Le rôle des médecins
Pour Jean-François Toussaint, le rôle des médecins est essentiel. Médecins généralistes, médecin du travail et scolaires, tous ont un rôle à jouer dans la prévention de la sédentarité.
Concernant la « prévention secondaire », les médecins généralistes sont les plus impliqués. Il peuvent en effet recommander à leurs patients la pratique d’une activité physique afin d’éviter une récidive d’un cancer du sein, d’un infarctus du myocarde, d’une maladie respiratoire, et de bien d’autres pathologies. « On a les preuves que la pratique d’une activité physique va réduire de 20 à 30 % les récidives du cancer du sein ou du côlon. » insiste Jean-François Toussaint. Or, depuis janvier 2016, la loi de modernisation du système de santé reconnaît le sport comme « médicament » et permet aux médecins de faire des prescriptions de l’activité physique adaptée (APA) à leurs patients souffrant d’une affection de longue durée. Il est maintenant nécessaire de trouver les conditions nécessaires de ce remboursement et de son financement complet par le biais des acteurs publics comme des acteurs complémentaires. Et puis cela suppose aussi que les médecins aient constitué un réseau de professionnels du sport aptes à délivrer l’APA.

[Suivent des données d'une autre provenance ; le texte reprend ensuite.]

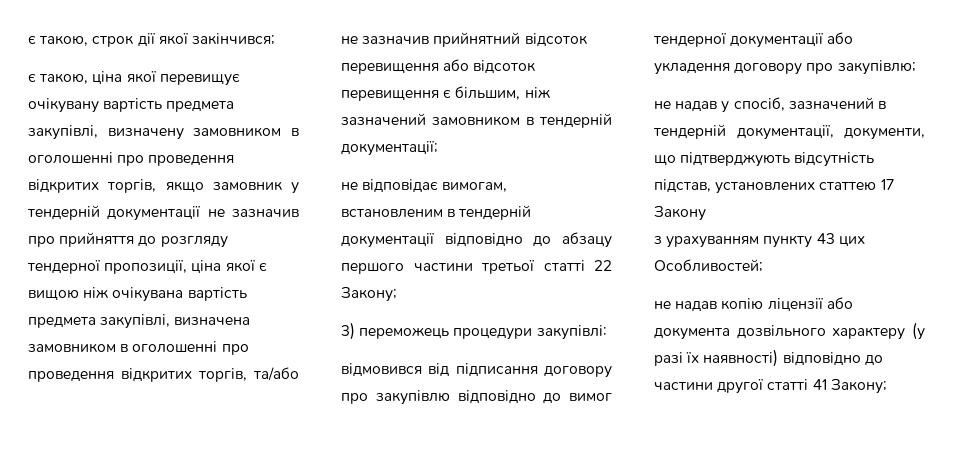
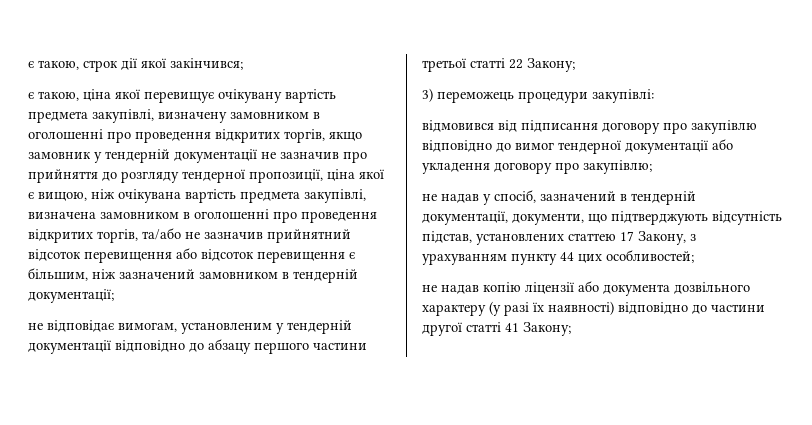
- є такою, ціна якої перевищує очікувану вартість предмета закупівлі, визначену замовником в оголошенні про проведення відкритих торгів, якщо замовник у тендерній документації не зазначив про прийняття до розгляду тендерної пропозиції, ціна якої є вищою ніж очікувана вартість предмета закупівлі, визначена замовником в оголошенні про проведення відкритих торгів, та/або не зазначив прийнятний відсоток перевищення або відсоток перевищення є більшим, ніж зазначений замовником в тендерній документації;
+ є такою, ціна якої перевищує очікувану вартість предмета закупівлі, визначену замовником в оголошенні про проведення відкритих торгів, якщо замовник у тендерній документації не зазначив про прийняття до розгляду тендерної пропозиції, ціна якої є вищою, ніж очікувана вартість предмета закупівлі, визначена замовником в оголошенні про проведення відкритих торгів, та/або не зазначив прийнятний відсоток перевищення або відсоток перевищення є більшим, ніж зазначений замовником в тендерній документації;
- не відповідає вимогам, встановленим в тендерній документації відповідно до абзацу першого частини третьої статті 22 Закону;
+ не відповідає вимогам, установленим у тендерній документації відповідно до абзацу першого частини третьої статті 22 Закону;
- не надав у спосіб, зазначений в тендерній документації, документи, що підтверджують відсутність підстав, установлених статтею 17 Закону
- з урахуванням пункту 43 цих Особливостей;
+ не надав у спосіб, зазначений в тендерній документації, документи, що підтверджують відсутність підстав, установлених статтею 17 Закону, з урахуванням пункту 44 цих особливостей;

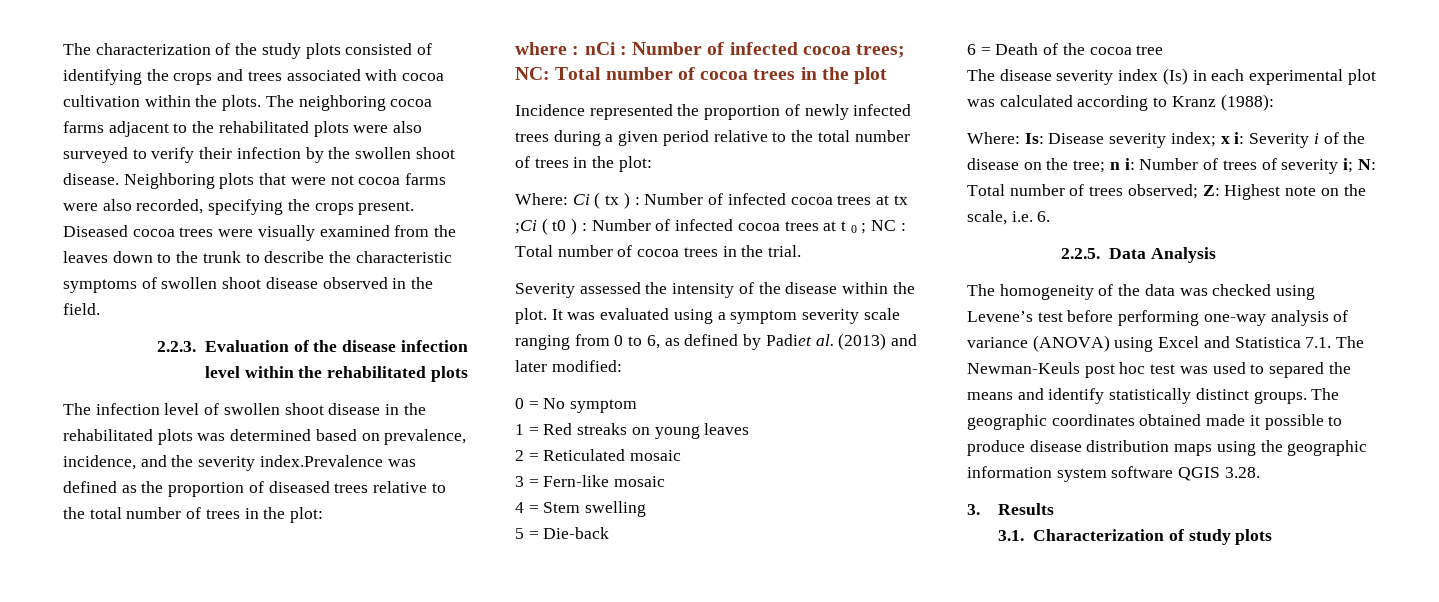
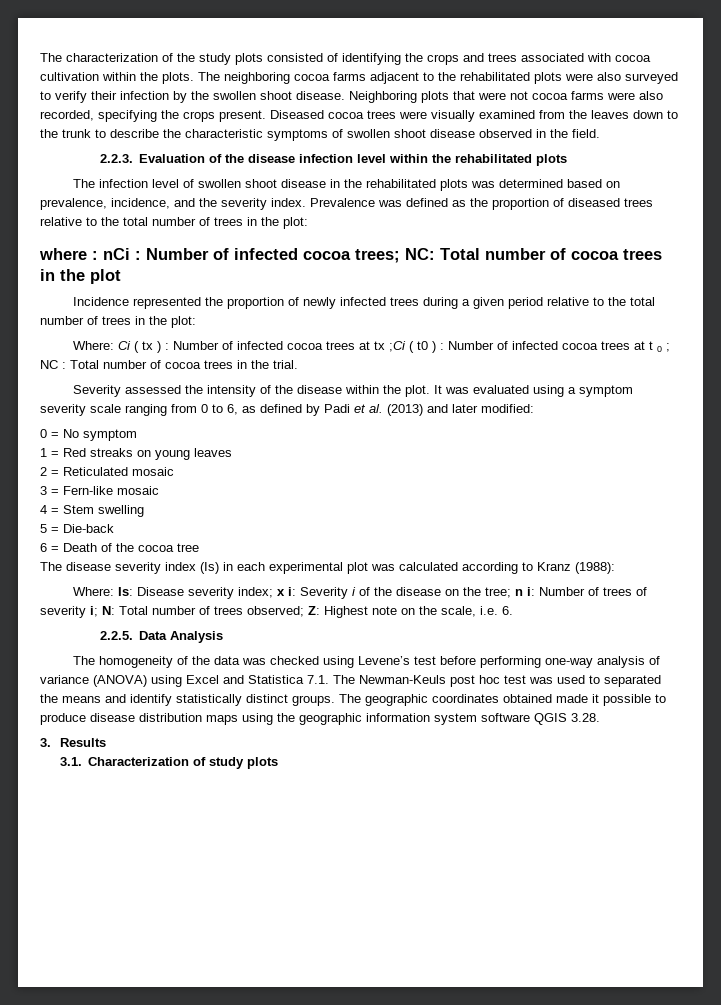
- The infection level of swollen shoot disease in the rehabilitated plots was determined based on prevalence, incidence, and the severity index.Prevalence was defined as the proportion of diseased trees relative to the total number of trees in the plot:
+ The infection level of swollen shoot disease in the rehabilitated plots was determined based on prevalence, incidence, and the severity index. Prevalence was defined as the proportion of diseased trees relative to the total number of trees in the plot:
- It was evaluated using a symptom severity scale ranging from 0 to 6, as defined by Padiet al. (2013) and later modified:
+ It was evaluated using a symptom severity scale ranging from 0 to 6, as defined by Padi et al. (2013) and later modified:
- The homogeneity of the data was checked using Levene’s test before performing one-way analysis of variance (ANOVA) using Excel and Statistica 7.1. The Newman-Keuls post hoc test was used to separed the means and identify statistically distinct groups.
+ The homogeneity of the data was checked using Levene’s test before performing one-way analysis of variance (ANOVA) using Excel and Statistica 7.1. The Newman-Keuls post hoc test was used to separated the means and identify statistically distinct groups.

"Médecins généralistes, médecin du travail et scolaires, tous ont un rôle à jouer dans la prévention de la sédentarité."
Les médecins du travail pourraient jouer un rôle en constatant le nombre d’heures passées assis à des postes de travail qui deviennent des postes très exposés. On sait en effet que la sédentarité est associée avec une augmentation notable de la morbidité dans tous les domaines médicaux et sur tous les organes. Le message essentiel à faire passer devrait être de ne pas demeurer assis inactif trop longtemps.

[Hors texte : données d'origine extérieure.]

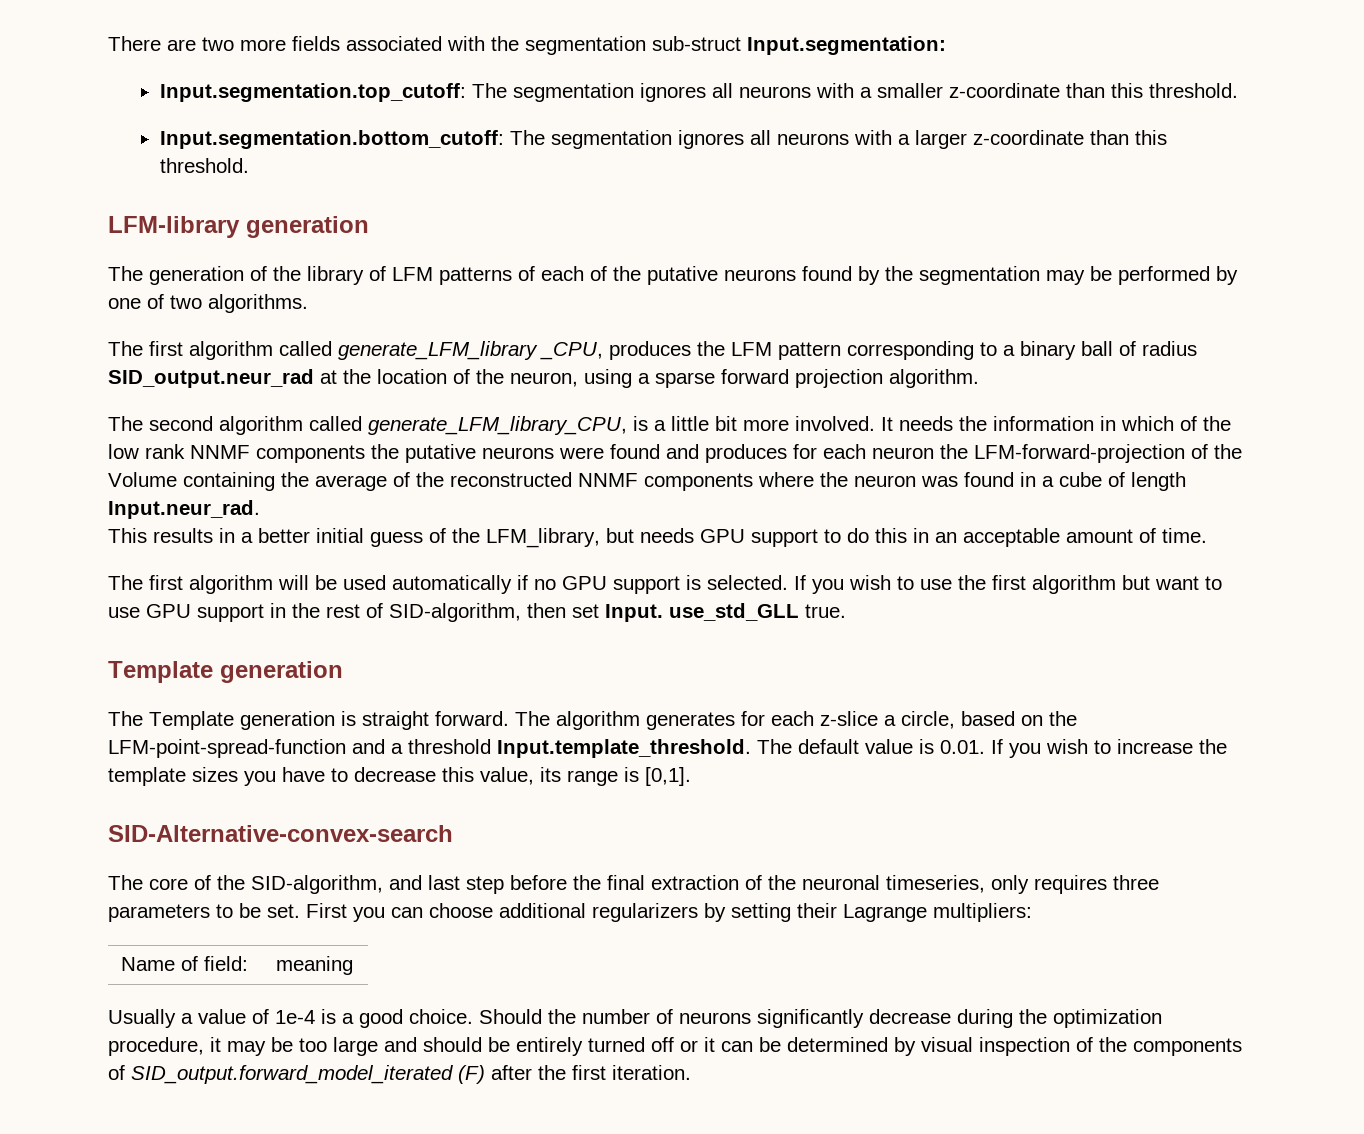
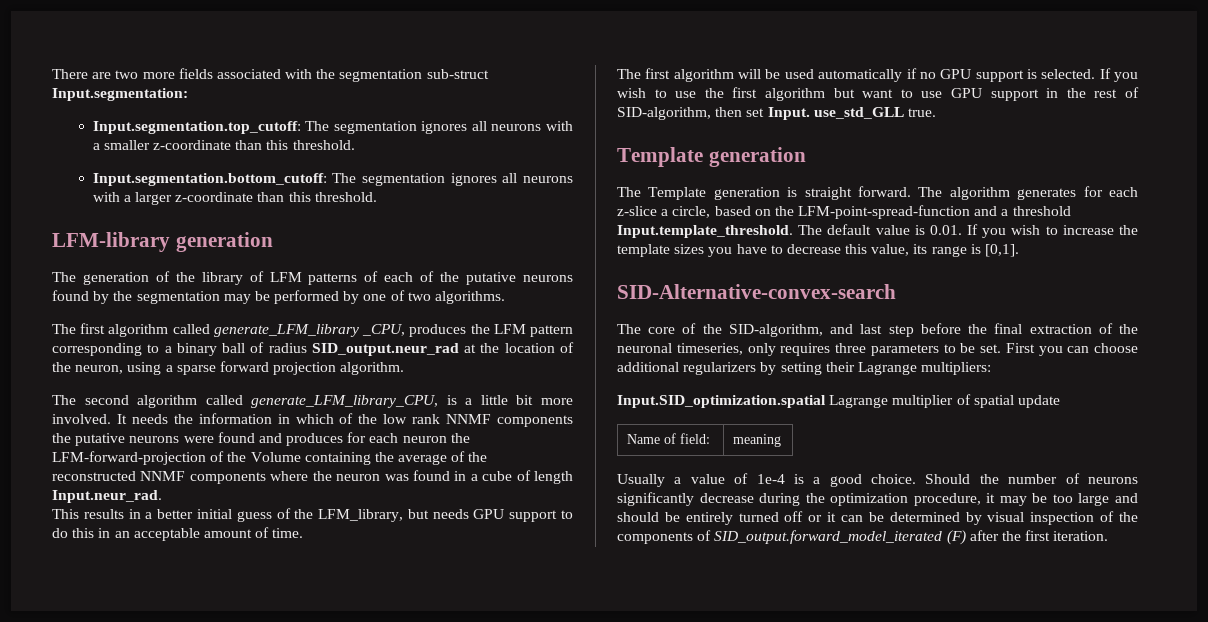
+ Input.SID_optimization.spatial Lagrange multiplier of spatial update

« Il faut concevoir maintenant des comportements, des protocoles, des environnements qui redeviennent favorables à l’activité physique régulière et à des moments de ruptures par rapport à ces longues heures passées assis. » poursuit le Pr Jean-François Toussaint.
Enfin, du côté de la médecine scolaire, un travail reste à faire sur l’extension du domaine de l’activité sportive afin d’accompagner les heures passées sur les bancs de l’école de moments de rupture.